United States Institute of Peace

The Iran Primer

Obama on Nowruz: New U.S.-Iran Relationship Possible

            On March 18, President Obama said there could be a “new relationship” with Iran if it meets international obligations on its controversial nuclear program. But he noted that “overcoming decades of mistrust” would be difficult in a videotaped statement for Nowruz. The Persian New Year marks the beginning of spring and begins on March 20.

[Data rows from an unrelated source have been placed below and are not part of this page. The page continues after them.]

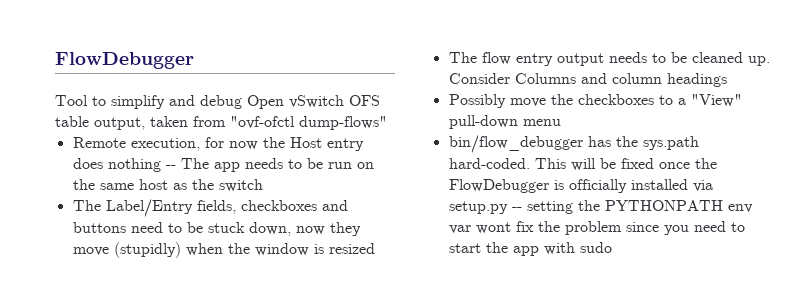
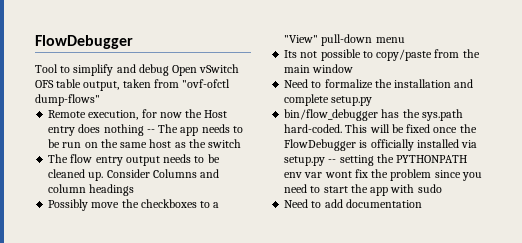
[72,199,348,217] [72,222,361,236] [72,242,375,258] // The Label/Entry fields, checkboxes and buttons need to be stuck down, now they move (stupidly) when the window is resized -> (242, 143) none
(561, 122) none -> [284,49,480,61] [284,64,354,73] [284,79,474,89] [284,94,373,106] // Its not possible to copy/paste from the main window // Need to formalize the installation and complete setup.py
(612, 247) none -> [284,199,422,208] // Need to add documentation

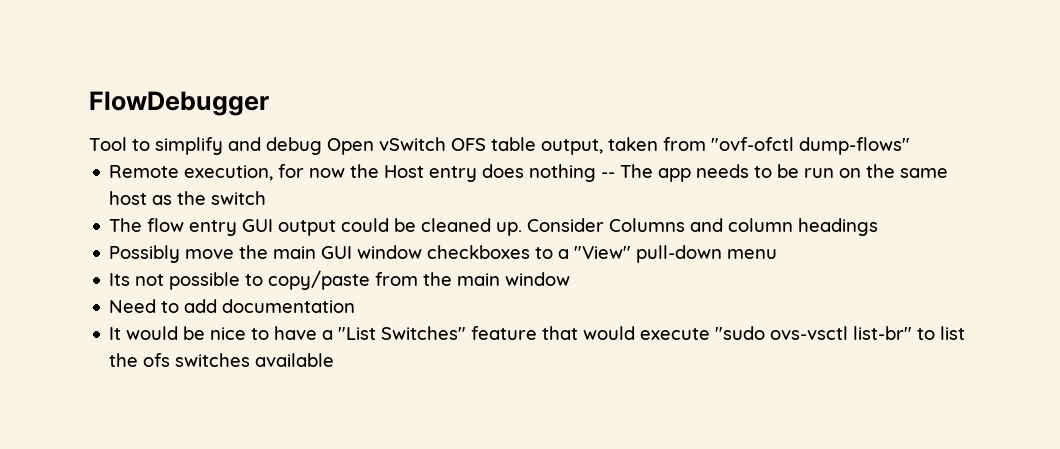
[125,154,205,166] output needs to -> [242,218,390,236] GUI output could
(139, 203) none -> [273,245,423,259] main GUI window
[324,79,474,89] [284,94,373,106] [284,109,463,121] [284,124,477,133] [284,139,478,151] [284,154,468,166] [284,169,482,181] [284,184,442,196] [284,199,422,208] formalize the installation and complete setup.py // bin/flow_debugger has the sys.path hard-coded. This will be fixed once the FlowDebugger is officially installed via setup.py -- setting the PYTHONPATH env var wont fix the problem since you need to start the app with sudo // Need to add documentation -> [184,299,356,313] [109,326,966,340] [109,353,335,367] add documentation // It would be nice to have a "List Switches" feature that would execute "sudo ovs-vsctl list-br" to list the ofs switches available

            Obama reiterated the U.S. preference to solve the nuclear issue peacefully and diplomatically. He warned that Iran’s isolation is not good for its people or the world. “Every day that you are cut off from us is a day we’re not working together, building together, innovating together—and building a future of peace and prosperity that is at the heart of this holiday,” he said. The following is the taped statement, including a full transcript.

 

            Dorood.  As you and your families come together to celebrate Nowruz, I want to extend my best wishes on this new spring and new year.  Around the world, and here in the United States, you are gathering at the Nowruz table—to give thanks for loved ones, reflect on your blessings and welcome all the possibilities of a new season.
 
            As I have every year as President, I want to take this opportunity to speak directly to the people and leaders of Iran.  Since taking office, I have offered the Iranian government an opportunity—if it meets its international obligations, then there could be a new relationship between our two countries, and Iran could begin to return to its rightful place among the community of nations.
 
            I have had no illusions about the difficulty of overcoming decades of mistrust.  It will take a serious and sustained effort to resolve the many differences between Iran and the United States.   This includes the world’s serious and growing concerns about Iran’s nuclear program, which threatens peace and security in the region and beyond.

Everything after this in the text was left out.